Under a worst-case scenario with the current proposals, a would-be thrift acquirer would suffer at least a double hit - having to pay both the one-time insurance premium to replenish the Savings Association Insurance Fund as well as an assessment to pay off the thrift industry's Fico bonds. The outlook worsens still if the bad-debt reserves of thrifts can't be written off.

"This puts us in a whole state of flux, no doubt about it," said Richard E. Weinman, executive vice president in charge of mergers at First Financial Bancorp. in Hamilton, Ohio. "We've talked with a number of thrifts that we'd like to get together with, but we don't know what's going to happen. Whatever happens will affect the equity of these thrifts substantially."

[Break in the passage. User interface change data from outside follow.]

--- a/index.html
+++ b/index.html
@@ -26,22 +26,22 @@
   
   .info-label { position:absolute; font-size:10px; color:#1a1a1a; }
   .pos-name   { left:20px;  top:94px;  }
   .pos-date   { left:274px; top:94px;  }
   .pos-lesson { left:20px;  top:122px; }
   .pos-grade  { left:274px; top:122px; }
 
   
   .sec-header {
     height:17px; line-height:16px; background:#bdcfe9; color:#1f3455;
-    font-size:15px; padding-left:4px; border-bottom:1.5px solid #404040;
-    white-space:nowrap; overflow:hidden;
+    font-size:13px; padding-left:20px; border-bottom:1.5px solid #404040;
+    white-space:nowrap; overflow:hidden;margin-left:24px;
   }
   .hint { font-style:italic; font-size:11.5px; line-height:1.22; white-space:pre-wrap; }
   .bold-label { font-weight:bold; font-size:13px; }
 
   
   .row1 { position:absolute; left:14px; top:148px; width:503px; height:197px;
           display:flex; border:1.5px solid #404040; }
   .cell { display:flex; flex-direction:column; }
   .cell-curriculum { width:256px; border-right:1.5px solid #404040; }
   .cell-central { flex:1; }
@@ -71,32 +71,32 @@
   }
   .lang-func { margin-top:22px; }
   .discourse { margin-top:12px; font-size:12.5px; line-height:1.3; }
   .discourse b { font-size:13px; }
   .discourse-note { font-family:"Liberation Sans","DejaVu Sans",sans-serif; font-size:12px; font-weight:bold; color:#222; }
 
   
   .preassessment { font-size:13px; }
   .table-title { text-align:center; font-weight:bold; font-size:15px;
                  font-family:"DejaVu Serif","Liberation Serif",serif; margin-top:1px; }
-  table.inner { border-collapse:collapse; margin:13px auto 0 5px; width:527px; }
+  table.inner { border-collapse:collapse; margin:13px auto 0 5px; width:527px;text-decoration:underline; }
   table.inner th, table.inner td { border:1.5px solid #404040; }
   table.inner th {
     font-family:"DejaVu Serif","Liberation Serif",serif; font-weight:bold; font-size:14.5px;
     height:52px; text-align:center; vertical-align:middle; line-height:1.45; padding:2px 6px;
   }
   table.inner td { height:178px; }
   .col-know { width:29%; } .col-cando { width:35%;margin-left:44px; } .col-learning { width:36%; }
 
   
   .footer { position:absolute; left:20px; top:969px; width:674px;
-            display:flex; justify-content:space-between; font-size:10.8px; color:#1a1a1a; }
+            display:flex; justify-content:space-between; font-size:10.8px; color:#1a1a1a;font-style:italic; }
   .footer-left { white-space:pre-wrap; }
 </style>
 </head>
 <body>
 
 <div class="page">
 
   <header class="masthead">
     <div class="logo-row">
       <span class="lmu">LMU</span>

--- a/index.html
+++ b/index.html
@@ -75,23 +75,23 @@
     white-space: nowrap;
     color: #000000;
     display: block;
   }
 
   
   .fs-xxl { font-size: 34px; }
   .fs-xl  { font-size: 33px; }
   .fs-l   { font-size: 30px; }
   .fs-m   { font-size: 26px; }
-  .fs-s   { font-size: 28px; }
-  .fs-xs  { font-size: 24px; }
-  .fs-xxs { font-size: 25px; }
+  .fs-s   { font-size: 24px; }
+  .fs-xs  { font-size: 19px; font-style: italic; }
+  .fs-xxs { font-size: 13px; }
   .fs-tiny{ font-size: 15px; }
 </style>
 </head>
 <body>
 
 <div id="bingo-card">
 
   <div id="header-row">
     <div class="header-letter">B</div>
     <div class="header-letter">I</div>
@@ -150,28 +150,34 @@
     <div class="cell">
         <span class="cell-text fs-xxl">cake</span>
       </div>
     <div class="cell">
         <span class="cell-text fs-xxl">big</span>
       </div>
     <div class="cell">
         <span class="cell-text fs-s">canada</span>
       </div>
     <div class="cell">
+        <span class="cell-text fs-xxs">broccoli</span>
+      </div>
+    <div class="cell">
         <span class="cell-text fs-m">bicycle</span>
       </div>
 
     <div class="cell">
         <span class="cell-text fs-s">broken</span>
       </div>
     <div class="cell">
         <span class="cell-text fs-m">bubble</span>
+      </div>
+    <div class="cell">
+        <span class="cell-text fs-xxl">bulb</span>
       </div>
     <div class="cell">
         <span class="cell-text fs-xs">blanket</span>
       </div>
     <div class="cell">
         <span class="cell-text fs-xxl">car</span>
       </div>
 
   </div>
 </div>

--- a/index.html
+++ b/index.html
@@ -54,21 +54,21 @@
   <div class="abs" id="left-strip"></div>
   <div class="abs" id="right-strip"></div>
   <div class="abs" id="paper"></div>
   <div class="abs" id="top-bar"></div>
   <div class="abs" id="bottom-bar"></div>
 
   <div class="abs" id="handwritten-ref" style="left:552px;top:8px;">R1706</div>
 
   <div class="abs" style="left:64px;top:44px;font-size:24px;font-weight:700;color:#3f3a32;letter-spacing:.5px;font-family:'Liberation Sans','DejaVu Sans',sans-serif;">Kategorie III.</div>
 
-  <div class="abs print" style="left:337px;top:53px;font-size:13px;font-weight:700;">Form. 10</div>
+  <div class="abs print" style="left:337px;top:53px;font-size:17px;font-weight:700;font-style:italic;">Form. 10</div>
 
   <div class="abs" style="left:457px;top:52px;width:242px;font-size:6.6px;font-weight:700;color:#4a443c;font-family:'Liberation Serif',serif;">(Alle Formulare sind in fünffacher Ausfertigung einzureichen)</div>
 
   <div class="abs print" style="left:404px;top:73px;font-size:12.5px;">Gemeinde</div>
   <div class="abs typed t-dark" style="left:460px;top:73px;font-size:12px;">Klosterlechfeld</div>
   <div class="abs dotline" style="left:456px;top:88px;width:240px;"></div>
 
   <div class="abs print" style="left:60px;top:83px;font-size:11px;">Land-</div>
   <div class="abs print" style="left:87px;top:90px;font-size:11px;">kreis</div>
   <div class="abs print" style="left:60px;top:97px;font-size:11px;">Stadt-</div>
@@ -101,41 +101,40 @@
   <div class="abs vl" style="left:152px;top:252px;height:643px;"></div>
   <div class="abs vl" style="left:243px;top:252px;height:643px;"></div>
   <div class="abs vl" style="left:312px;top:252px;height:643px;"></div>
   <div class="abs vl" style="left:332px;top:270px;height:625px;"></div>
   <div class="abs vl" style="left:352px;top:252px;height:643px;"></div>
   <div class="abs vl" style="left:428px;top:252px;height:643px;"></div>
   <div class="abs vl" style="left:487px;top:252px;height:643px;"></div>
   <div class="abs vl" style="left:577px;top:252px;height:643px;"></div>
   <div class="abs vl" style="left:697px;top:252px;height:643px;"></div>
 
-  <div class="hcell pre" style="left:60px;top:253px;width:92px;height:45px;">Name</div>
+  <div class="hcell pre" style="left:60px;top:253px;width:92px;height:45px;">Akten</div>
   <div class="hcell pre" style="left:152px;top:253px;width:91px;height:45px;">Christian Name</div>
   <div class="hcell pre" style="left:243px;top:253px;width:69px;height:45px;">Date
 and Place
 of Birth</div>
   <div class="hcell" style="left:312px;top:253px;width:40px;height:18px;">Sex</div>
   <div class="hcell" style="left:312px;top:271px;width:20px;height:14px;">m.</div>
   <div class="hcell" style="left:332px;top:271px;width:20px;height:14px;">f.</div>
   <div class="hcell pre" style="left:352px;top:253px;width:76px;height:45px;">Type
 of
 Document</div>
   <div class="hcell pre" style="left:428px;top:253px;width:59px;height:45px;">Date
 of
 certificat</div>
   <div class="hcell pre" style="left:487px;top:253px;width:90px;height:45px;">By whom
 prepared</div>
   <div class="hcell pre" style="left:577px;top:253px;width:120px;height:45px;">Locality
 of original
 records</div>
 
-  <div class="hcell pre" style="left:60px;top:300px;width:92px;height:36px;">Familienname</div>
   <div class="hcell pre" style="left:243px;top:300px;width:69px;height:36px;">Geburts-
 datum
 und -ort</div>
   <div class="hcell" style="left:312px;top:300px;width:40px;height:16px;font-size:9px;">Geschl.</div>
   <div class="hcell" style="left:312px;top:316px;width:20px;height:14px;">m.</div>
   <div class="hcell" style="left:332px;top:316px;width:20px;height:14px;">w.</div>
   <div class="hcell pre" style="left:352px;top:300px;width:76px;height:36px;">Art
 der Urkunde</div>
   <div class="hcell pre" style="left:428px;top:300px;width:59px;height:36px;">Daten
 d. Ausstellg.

First Financial acquired three thrifts in the early 1990s, but hasn't bought one since.

Others interviewed were more skeptical as to whether the thrift debate in Congress was actually affecting the strategy of thrift buyers. With so few quality thrifts remaining in the market, banks can't afford to sit back and wait for the dust to settle, some said.

Investment bankers all acknowledged that the one-time premium payments facing banks with thrift deposits should at least be discussed in the sale negotiations, if not factored into the pricing.

But some don't buy the theory that the insurance fund uncertainties are holding up deals.

"I think down the road this situation is helping things, and clarifying the picture," said Christopher Quackenbush, principal at Sandler O'Neill & Partners in New York. "The assessment is a positive for the SAIF institutions, and doing away with bad debt recapture liability will be a positive for the banking industry. I think we can assume these things will happen."